EXERCISE DETAILS
Scan the data below. Pull out each line where "class" occurs.

INFORMATION SUPPLIED

········

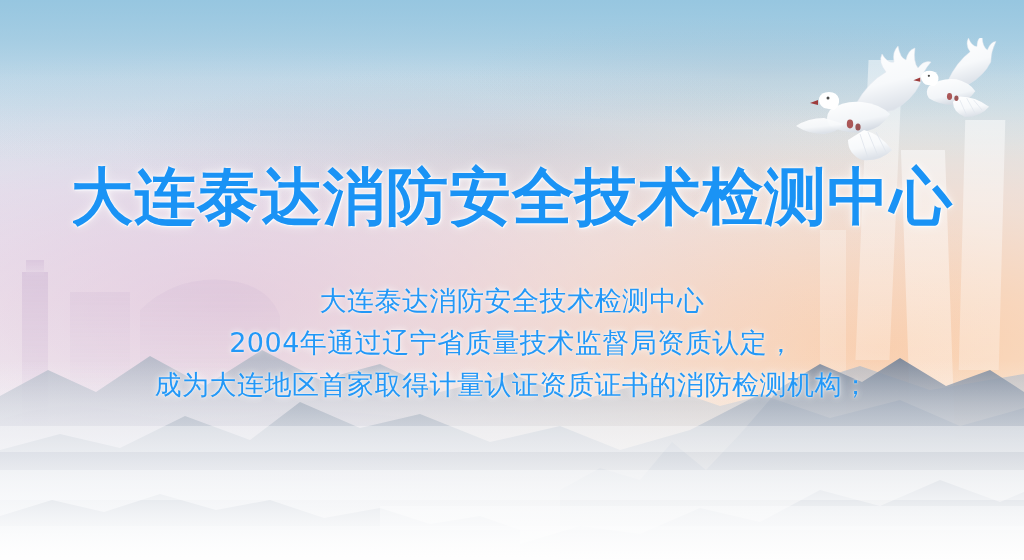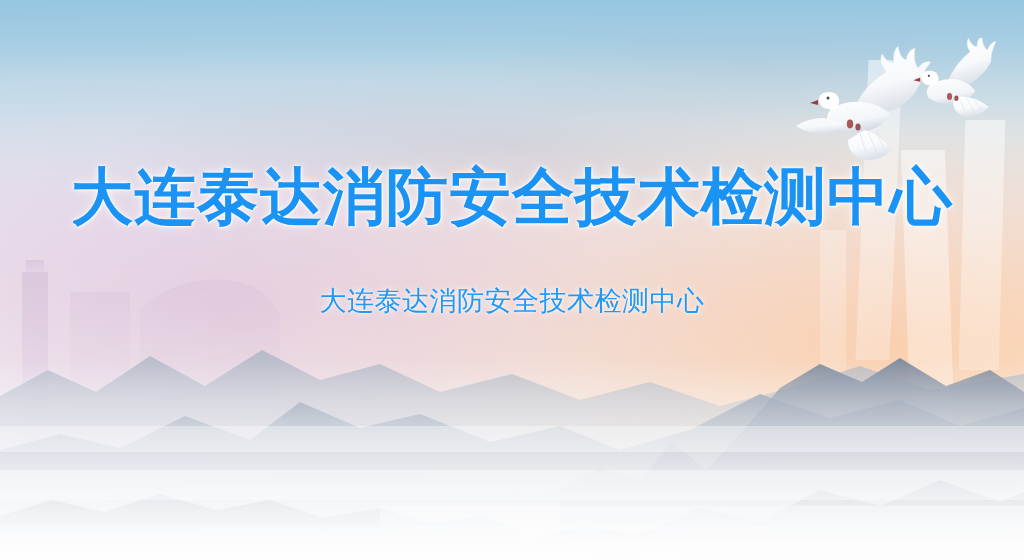--- a/index.html
+++ b/index.html
@@ -298,6 +298,7 @@
 
   <div id="subtext" style="color: rgb(35, 152, 247);">
     <span class="sub-line">大连泰达消防安全技术检测中心</span>
+    <span class="sub-line">2004年通过辽宁省质量技术监督局资质认定，</span>
   </div>
 
 </div>

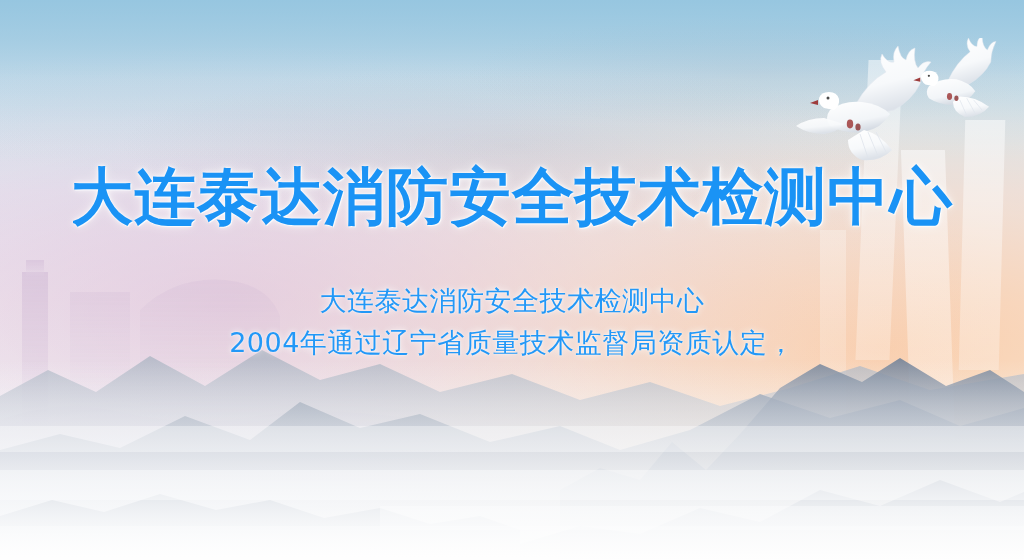--- a/index.html
+++ b/index.html
@@ -299,6 +299,7 @@
   <div id="subtext" style="color: rgb(35, 152, 247);">
     <span class="sub-line">大连泰达消防安全技术检测中心</span>
     <span class="sub-line">2004年通过辽宁省质量技术监督局资质认定，</span>
+    <span class="sub-line">成为大连地区首家取得计量认证资质证书的消防检测机构；</span>
   </div>
 
 </div>

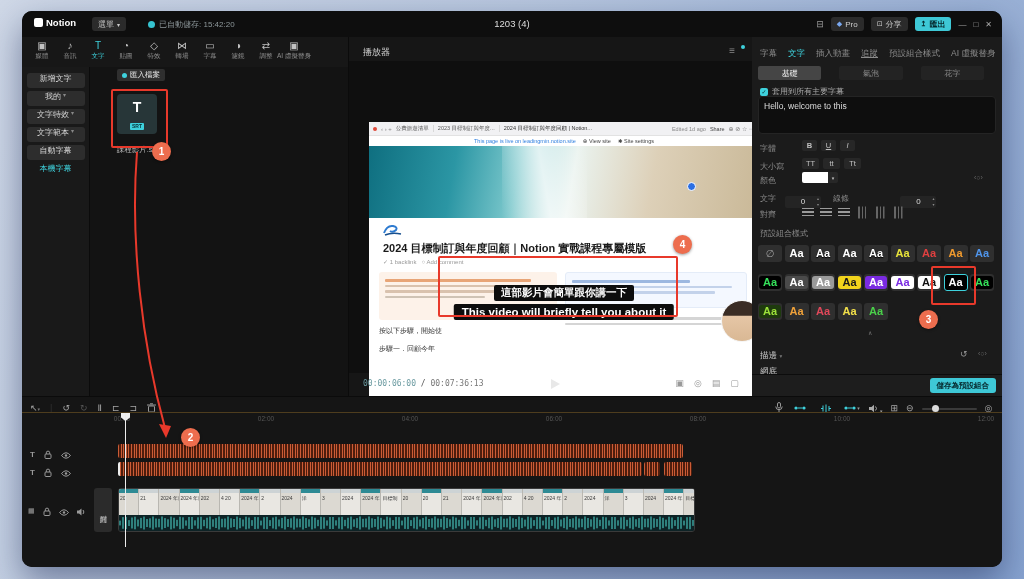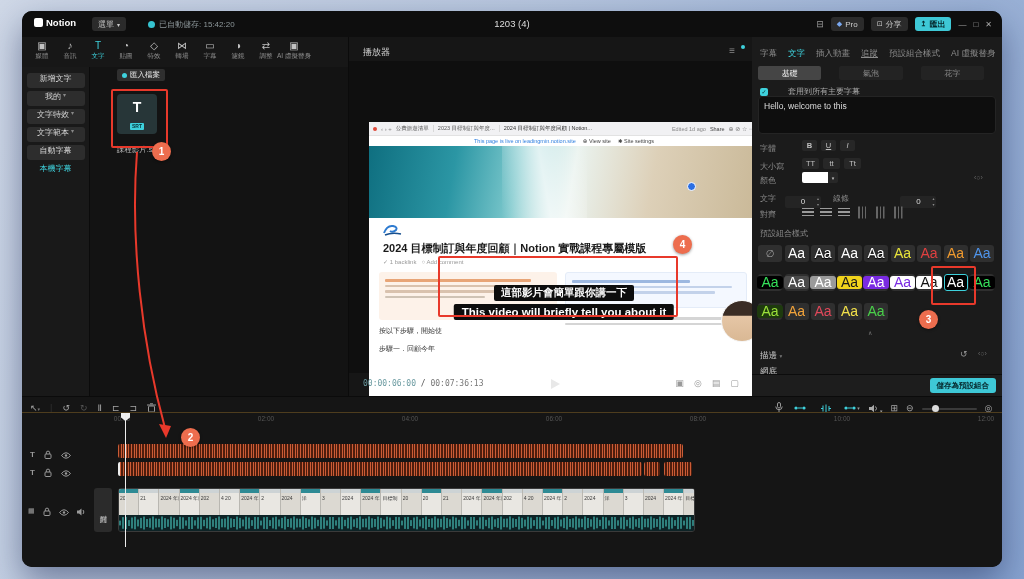--- a/index.html
+++ b/index.html
@@ -276,7 +276,7 @@
           <div style="flex: 1 1 0%; height: 14px; display: flex; align-items: center; justify-content: center; font-size: 8px; border-radius: 2px; background: rgb(35, 35, 35); color: rgb(138, 138, 138);">氣泡</div>
           <div style="flex: 1 1 0%; height: 14px; display: flex; align-items: center; justify-content: center; font-size: 8px; border-radius: 2px; background: rgb(35, 35, 35); color: rgb(138, 138, 138);">花字</div>
         </div>
-    <div class="abs" style="left:8px;top:49px;display:flex;gap:20px;align-items:center">
+    <div class="abs" style="left:8px;top:49px;display:flex;gap:4px;align-items:center">
       <span style="width:8px;height:8px;background:#3ed1dc;border-radius:2px;color:#06292d;font-size:6px;display:inline-flex;align-items:center;justify-content:center">✓</span>
       <span style="font-size:8px;color:#aaa">套用到所有主要字幕</span>
     </div>

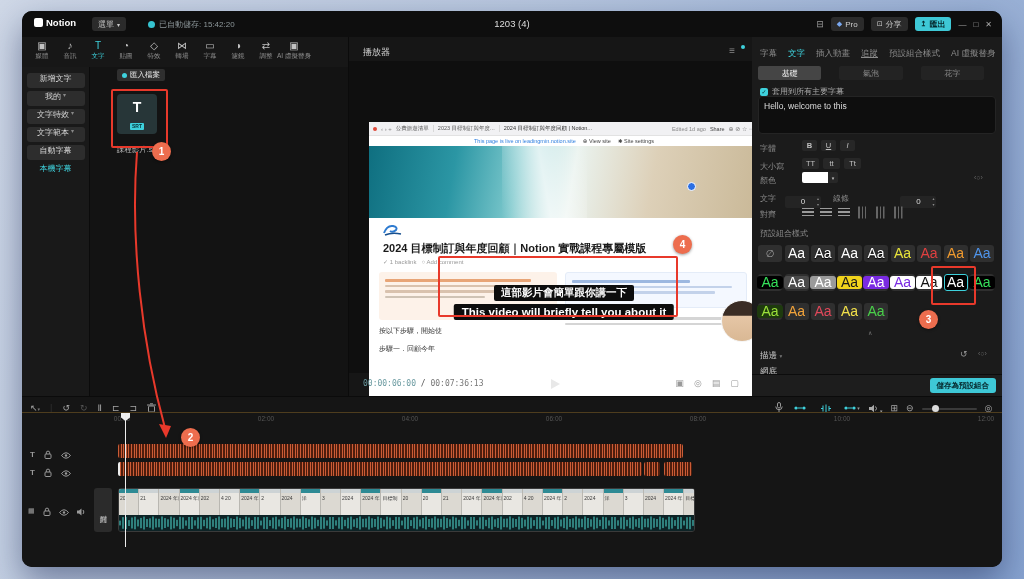--- a/index.html
+++ b/index.html
@@ -33,7 +33,7 @@
   #preset-grid{display:grid;grid-template-columns:repeat(9,24px);grid-auto-rows:17px;
                column-gap:2.5px;row-gap:12px}
   .ptile{background:#2f2f2f;border-radius:3px;display:flex;align-items:center;justify-content:center;cursor:pointer}
-  .ptile .aa{font-size:14px;font-weight:normal;line-height:11px}
+  .ptile .aa{font-size:11px;font-weight:bold;line-height:11px}
   .ptile .aa.chipbg{border-radius:3px;padding:1px 4px}
   .ptile.sel{background:#000;outline:1.5px solid #3ed1dc;outline-offset:-1px}
   .noneg{color:#9a9a9a;font-size:10px}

········

RESPONSE TO THE TASK
     <span class="sub-line">大连泰达消防安全技术检测中心</span>
+    <span class="sub-line">2004年通过辽宁省质量技术监督局资质认定，</span>
     <span class="sub-line">大连泰达消防安全技术检测中心</span>
     <span class="sub-line">2004年通过辽宁省质量技术监督局资质认定，</span>
+    <span class="sub-line">成为大连地区首家取得计量认证资质证书的消防检测机构；</span>
-    <div class="abs" style="left:8px;top:49px;display:flex;gap:20px;align-items:center">
+    <div class="abs" style="left:8px;top:49px;display:flex;gap:4px;align-items:center">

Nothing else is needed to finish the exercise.